- Work item
Repeat the data that follows exactly, starting at the line with "padding: 0 2px" and ending at the line with "основании анализа композиционных", and leave out every picture.

- Given data
[Start of Attachment]
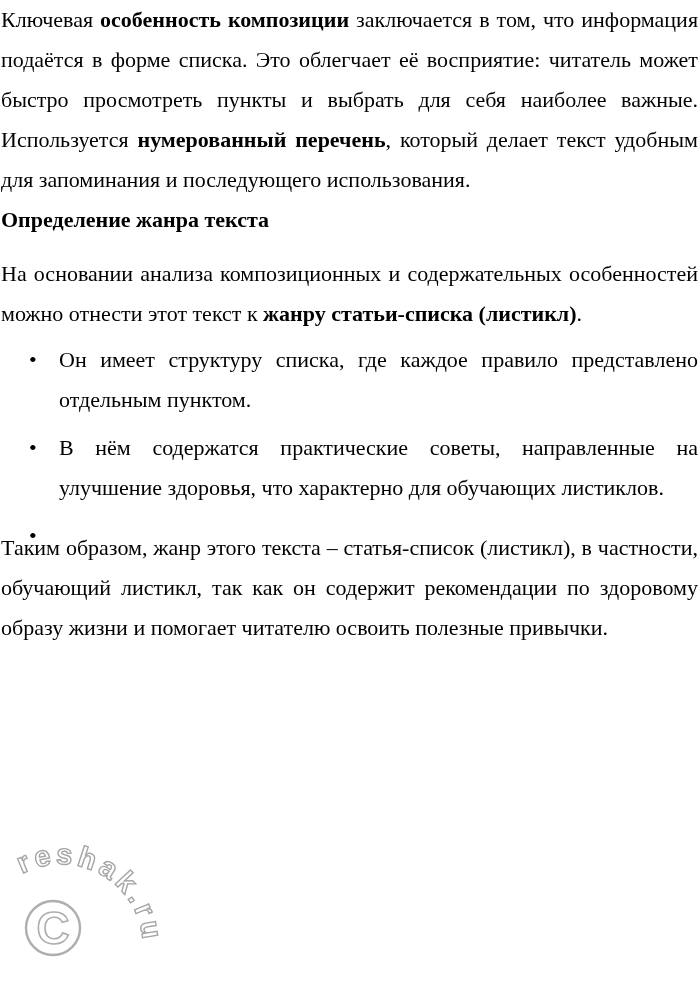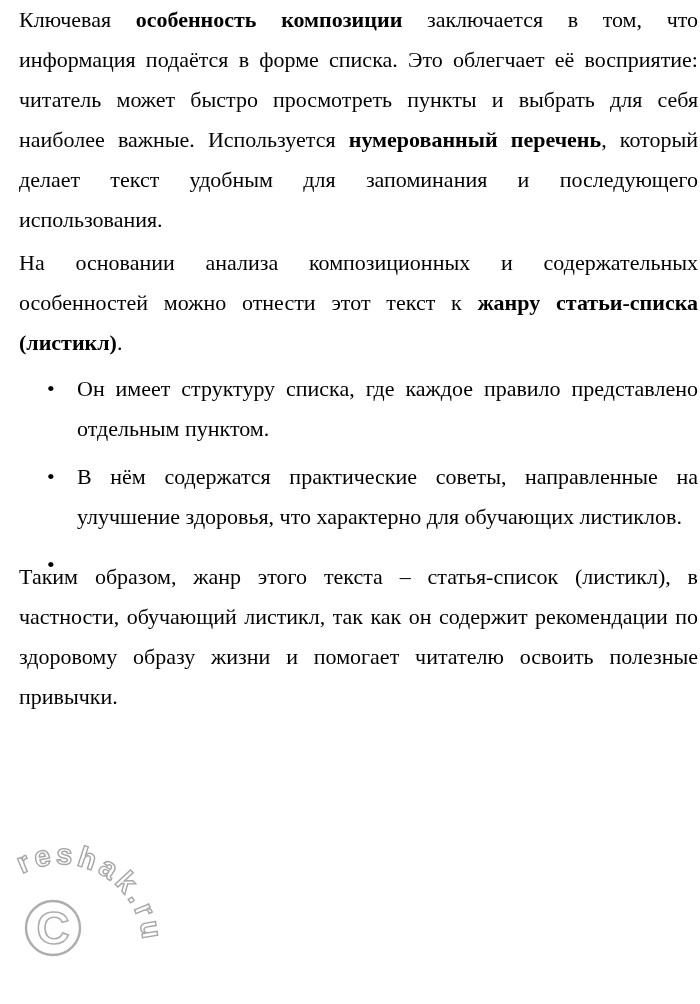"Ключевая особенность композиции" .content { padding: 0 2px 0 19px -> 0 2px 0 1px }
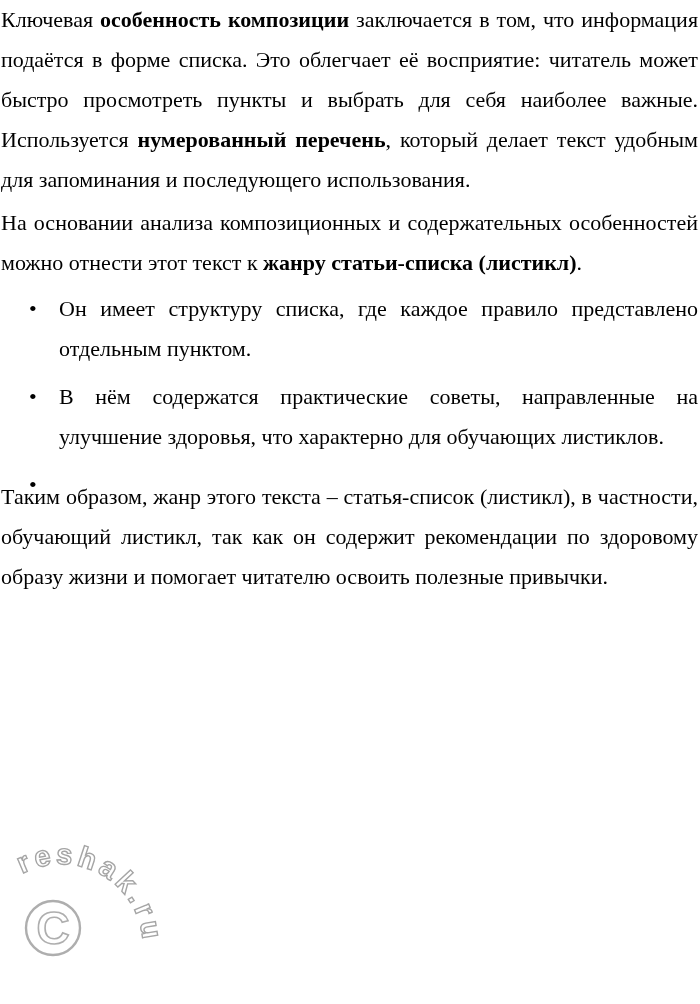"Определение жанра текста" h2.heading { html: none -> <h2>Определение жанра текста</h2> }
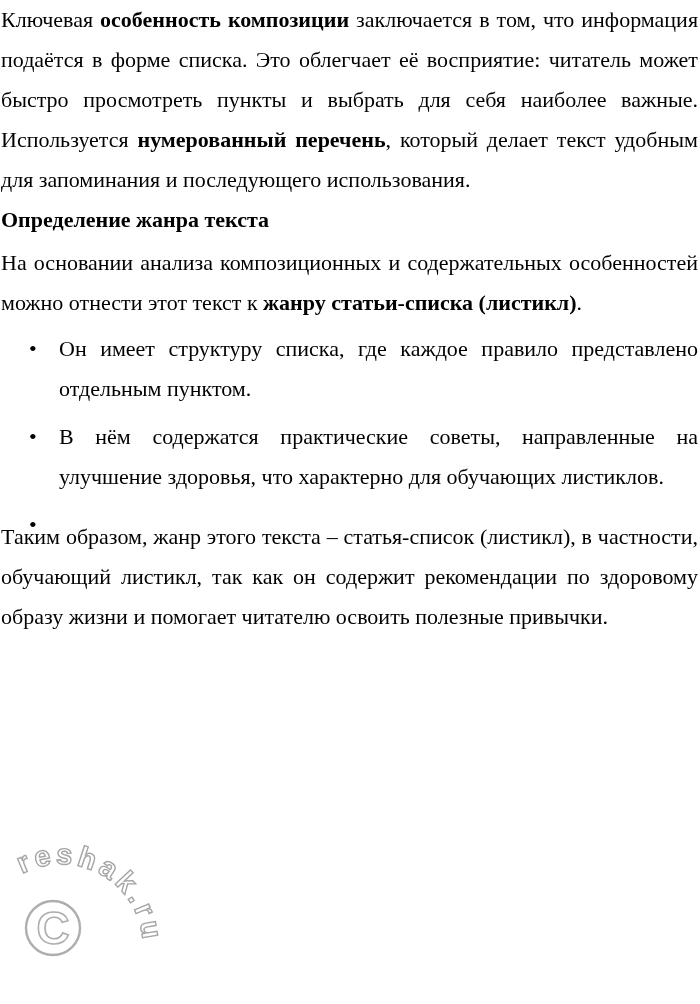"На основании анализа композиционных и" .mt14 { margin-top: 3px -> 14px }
[End of Attachment]
[Start of Attachment]
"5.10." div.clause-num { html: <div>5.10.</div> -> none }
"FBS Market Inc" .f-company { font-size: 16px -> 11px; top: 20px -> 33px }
[End of Attachment]
[Start of Attachment]
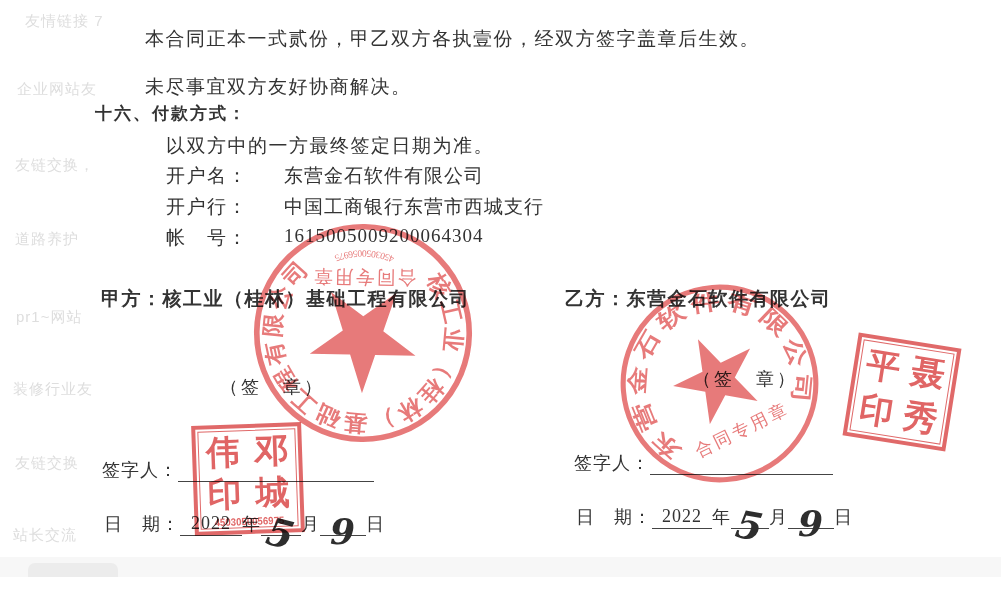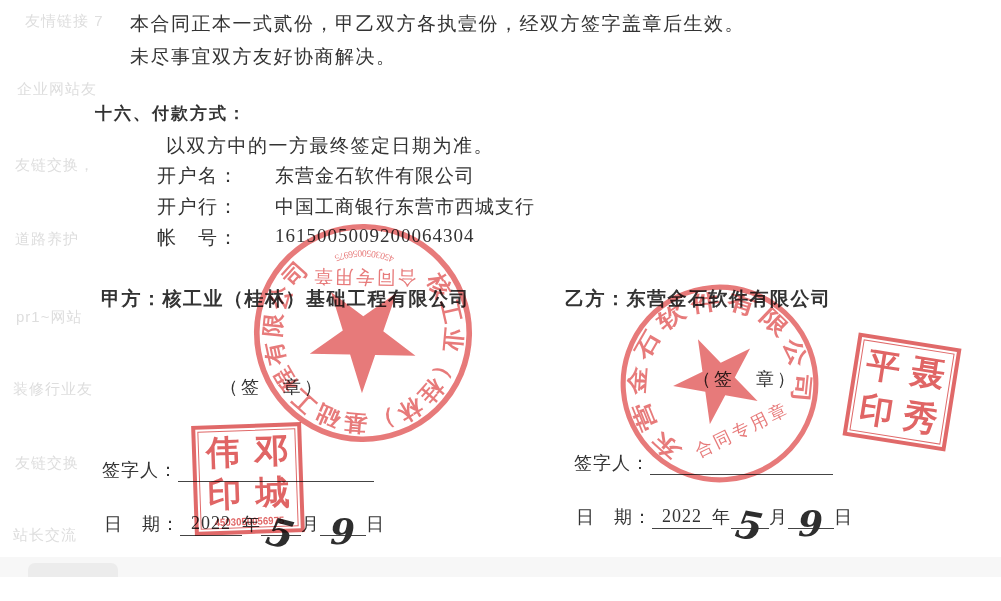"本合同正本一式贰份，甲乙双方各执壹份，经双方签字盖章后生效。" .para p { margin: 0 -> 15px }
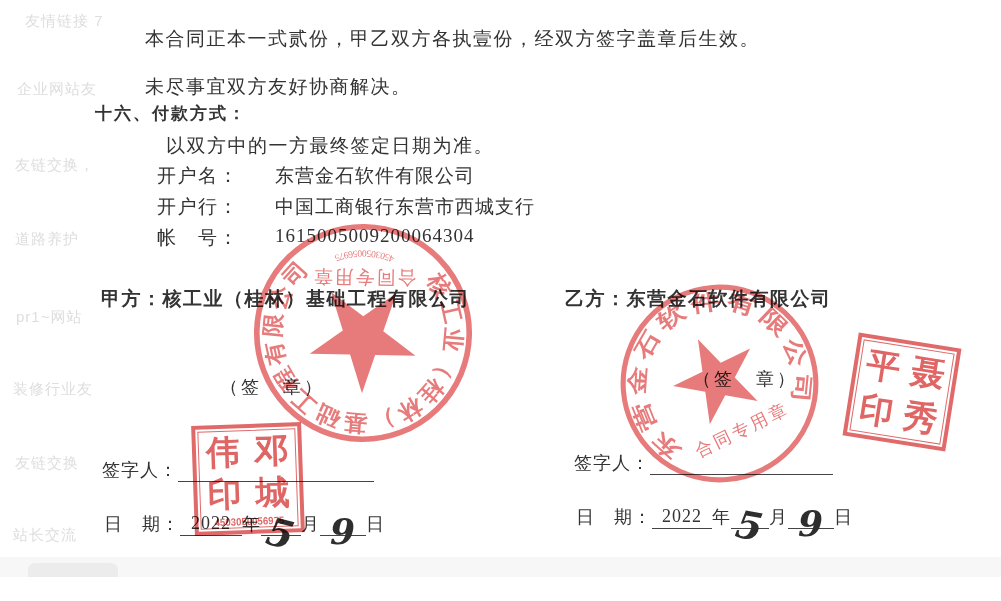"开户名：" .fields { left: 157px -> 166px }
[End of Attachment]
- Exercise solution
"Ключевая особенность композиции" .content { padding: 0 2px 0 19px -> 0 2px 0 1px }
"Определение жанра текста" h2.heading { html: none -> <h2>Определение жанра текста</h2> }
"На основании анализа композиционных и" .mt14 { margin-top: 3px -> 14px }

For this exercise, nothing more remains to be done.